The legislation gives the president nearly everything he wanted, which is surprising given the drama in the Republican House caucus. The new legislation brings the total U.S. commitment to $175 billion since the beginning of the invasion. It will produce an immediate surge in deliveries of military equipment, which had fallen to about 10 percent of what they had been last year. Because of the delay, another funding package will not be needed until January. That pushes it past the presidential campaign. Despite all this good news, a cloud hangs on the horizon: How does Ukraine plan on winning this war?
Q1: What is included in the package?
A1: The $61 billion of the Ukraine Security Supplemental Appropriations Act of 2024 falls into six categories.

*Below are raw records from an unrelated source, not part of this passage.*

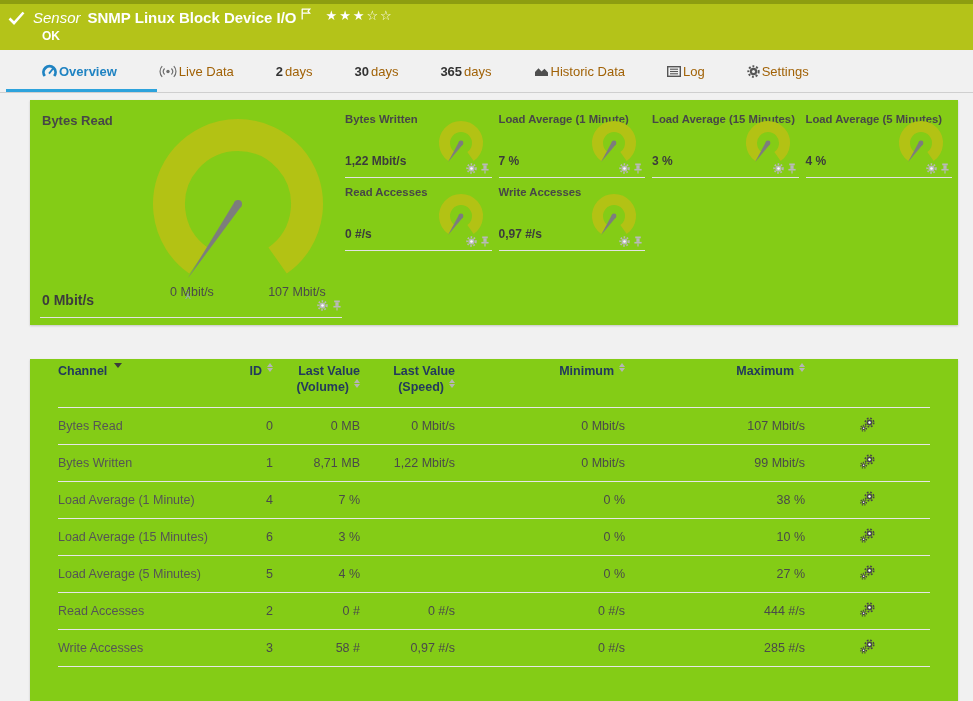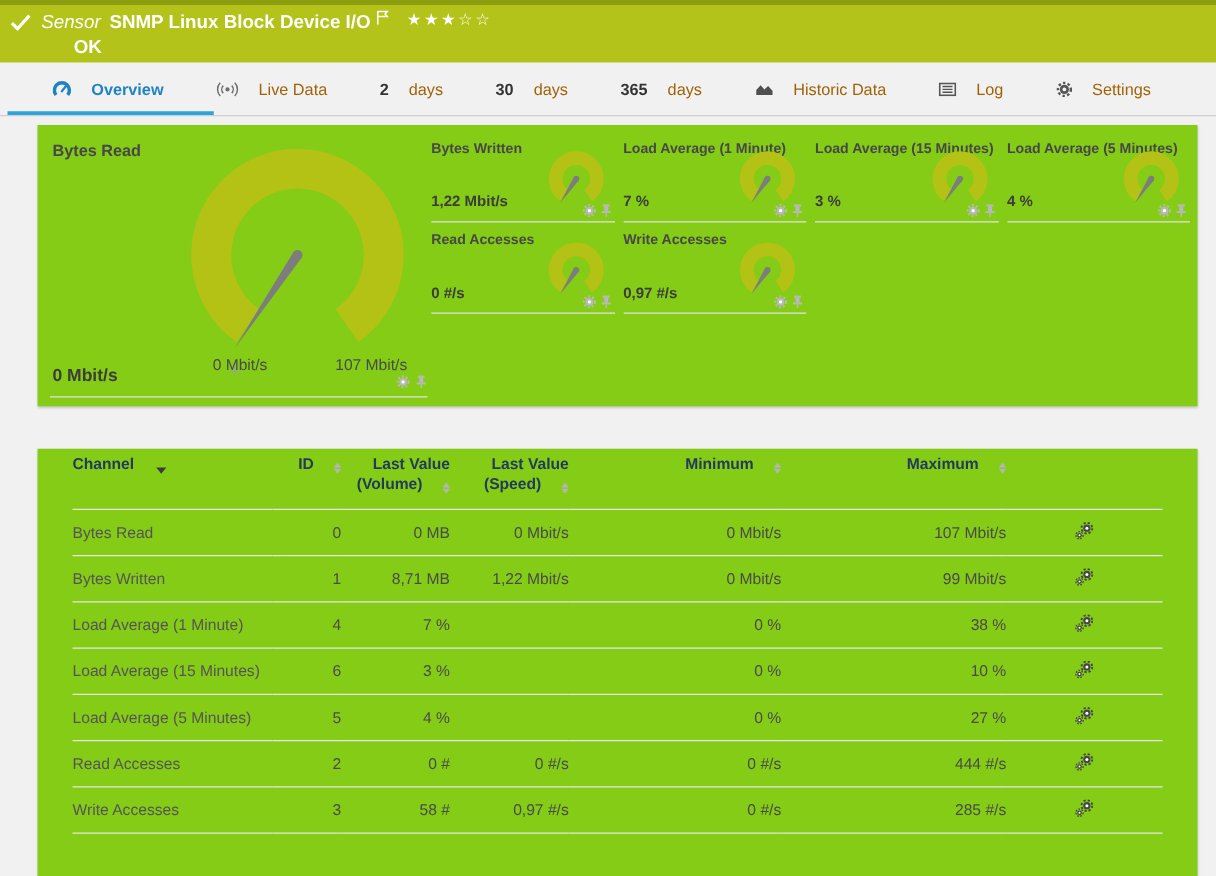--- a/index.html
+++ b/index.html
@@ -15,7 +15,7 @@
   .hdr-title { font-weight:bold; font-size:15px; color:#fff; }
   .hdr-flag { display:inline-flex; margin:-8px 0 0 5px; }
   .hdr-stars { color:#fff; font-size:13px; letter-spacing:2px; margin:-4px 0 0 14px; cursor:pointer; }
-  .hdr-status { color:#fff; font-size:15px; font-weight:bold; padding-left:59px; margin-top:3px; }
+  .hdr-status { color:#fff; font-size:12px; font-weight:bold; padding-left:42px; margin-top:3px; }
 
   
   .tabs { height:43px; display:flex; align-items:center; padding-left:42px;

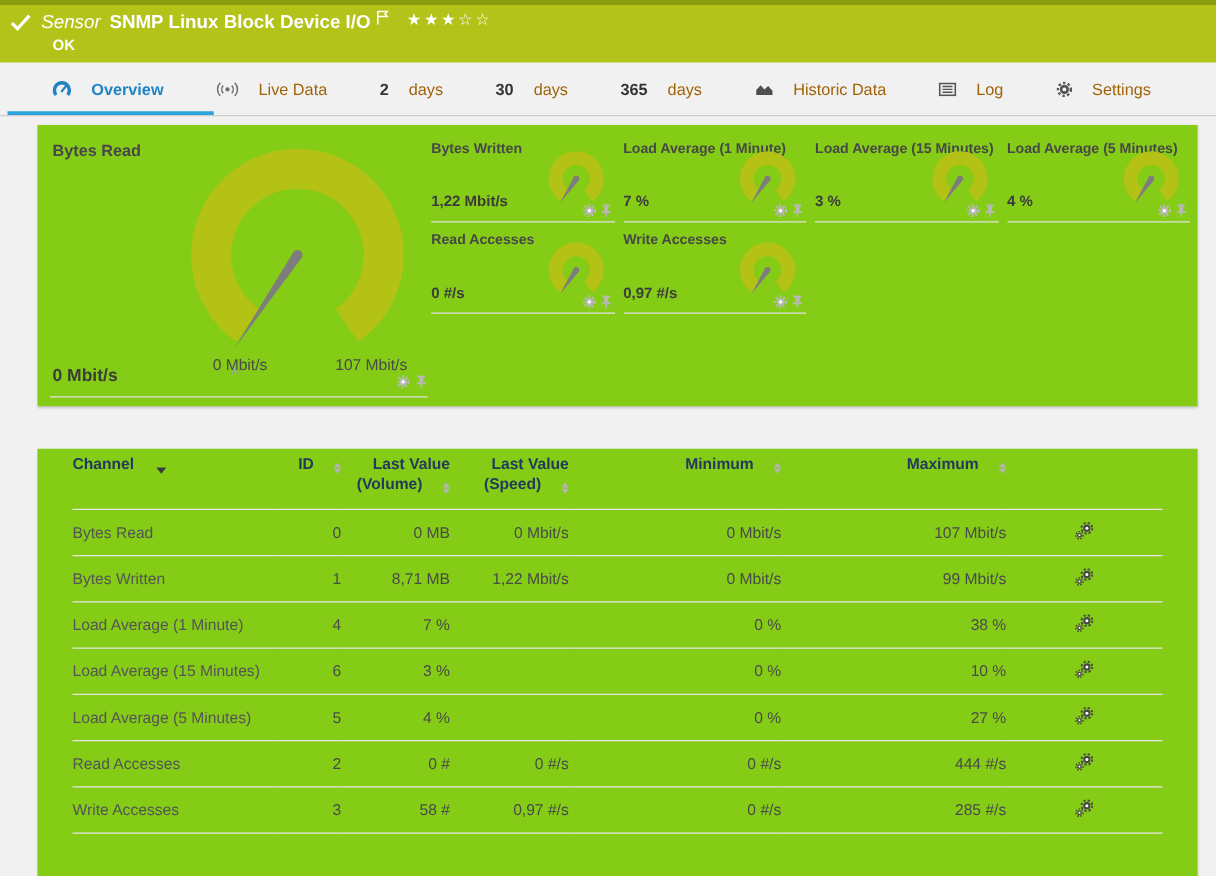--- a/index.html
+++ b/index.html
@@ -20,7 +20,7 @@
   
   .tabs { height:43px; display:flex; align-items:center; padding-left:42px;
     border-bottom:1px solid #cfcfcf; gap:42px; background:#f1f1f1; }
-  .tab { display:flex; align-items:center; gap:16px; font-size:13px; position:relative;
+  .tab { display:flex; align-items:center; gap:2px; font-size:13px; position:relative;
     cursor:pointer; text-decoration:none; white-space:nowrap;text-align:center; }
   .tab-ic { display:inline-flex; }
   .tab-num { font-weight:bold; color:#333; }

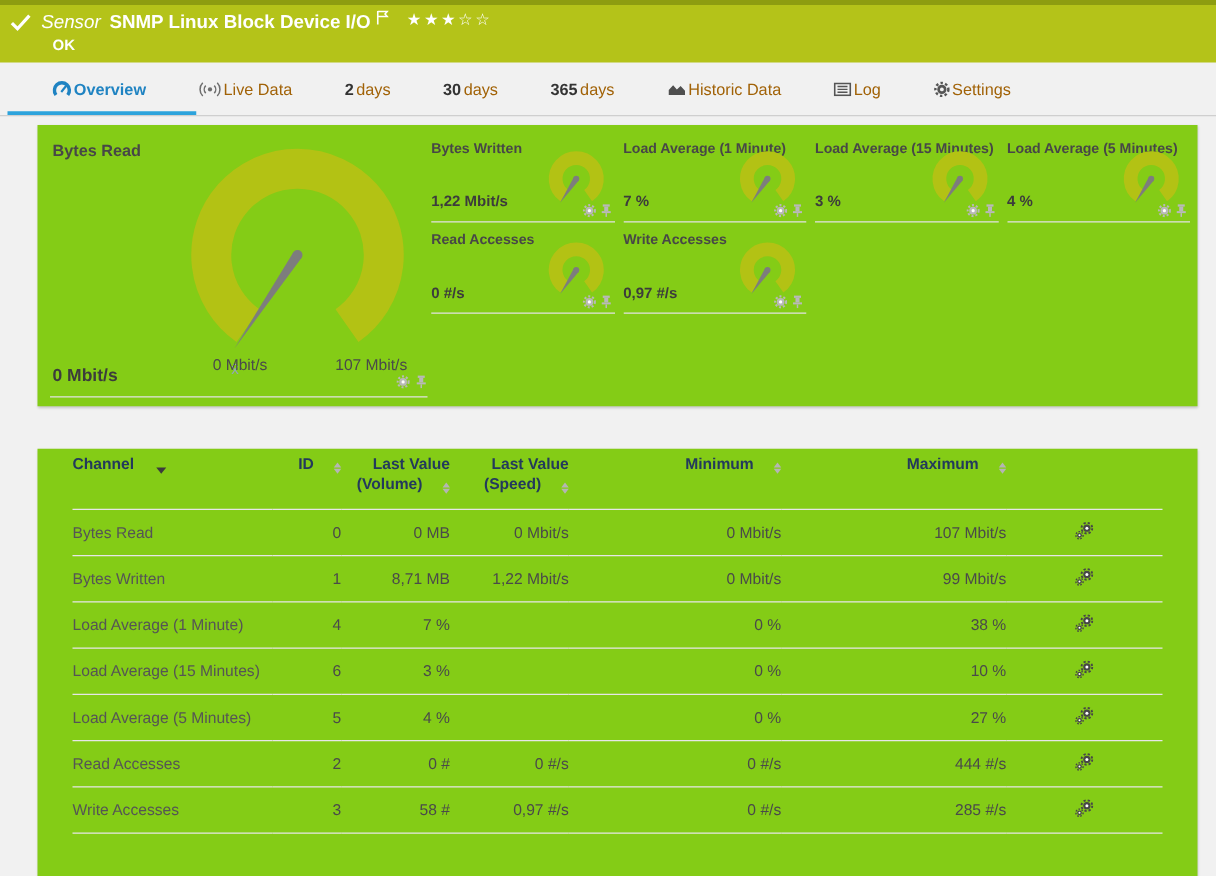--- a/index.html
+++ b/index.html
@@ -64,7 +64,7 @@
     padding:4px 0 12px 0; cursor:pointer; }
   .col-left { text-align:left; }
   .col-right { text-align:right; }
-  .th-row { display:flex; align-items:flex-end; gap:16px; line-height:16px; }
+  .th-row { display:flex; align-items:flex-start; gap:5px; line-height:16px; }
   .col-right .th-row { justify-content:flex-end; }
   .sort { display:inline-flex; flex-direction:column; gap:1px; }
   .tri-up { width:0; height:0; border-left:3.5px solid transparent; border-right:3.5px solid transparent;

Military equipment for Ukraine ($25.7 billion) comprises the largest part of the funding and does three things. First, it replaces equipment that has been or will be sent to Ukraine through presidential drawdown authority (PDA) ($13.4 billion). This authority allows the president to take weapons and munitions from U.S. stockpiles and send them to Ukraine. Although there is no statutory requirement to replace the equipment, Congress has provided funding to do so. If it had not, the resulting shortfalls would have badly hurt U.S. readiness.
Second, it provides Ukraine with funding through the State Department’s Foreign Military Financing (FMF) program ($1.6 billion). This program provides grants and loans for allies and partners such as Ukraine to purchase weapons and munitions in the United States.
The third and final element is enhancing the defense industrial base to increase production capabilities and develop more advanced weapons and munitions ($7.0 billion). For example, the bill includes funding to help the U.S. Army meet its monthly production goal of 100,000 155-millimeter (mm) shells by 2025. The United States currently produces around 40,000 shells per month, whereas Ukraine needs at least 100,000 shells per month and up to 180,000 for offensive operations.
A curious element is that the legislation requests $13.4 billion to replenish stockpiles but only $7.8 billion of new drawdown authority. This discrepancy implies a preexisting deficit, likely stemming from accounting changes made last summer. The accounting changes priced equipment at the depreciated value rather than the replacement value. This meant that the Department of Defense (DOD) could send more equipment within an existing authorization level but would need more funding to replace it since the replacements would be purchased at the cost of new equipment.
Ukraine-related military activities ($17 billion) funds the Ukraine Security Assistance Initiative (USAI) ($13.8 billion) and U.S. intelligence operations ($3.3 billion). USAI provides funds for three things: training that Ukraine might need for new weapons, individuals, or units; the United States buying arms on the global market, which it has done extensively in the past to acquire Soviet-standard equipment that Ukrainian forces are accustomed to using; and Ukraine purchasing weapons and equipment directly from U.S. manufacturers.
Economic support to Ukraine ($7.9 billion) assists the Ukrainian government in sustaining essential government services, including law enforcement. This support is structured as a loan, not a grant (section 508), in response to pressure from Republicans and former president Trump. There are detailed procedures by which the president can forgive the loans, giving the president a lot of authority. Essentially, the president can forgive the loans unless Congress takes specific action to disagree. Describing the procedures for these grants takes up three of the fourteen pages in the bill.
U.S. forces ($7.3 billion) pays for the heightened U.S. force presence in Europe. The United States initially surged 20,000 troops to Europe to reassure European allies. While the surge presence declined to around 10,000, the regular fiscal year 2024 budget does not fully cover the costs of these deployed forces. Funds mostly go to the U.S. Army, which received $4.9 billion for its operations and maintenance.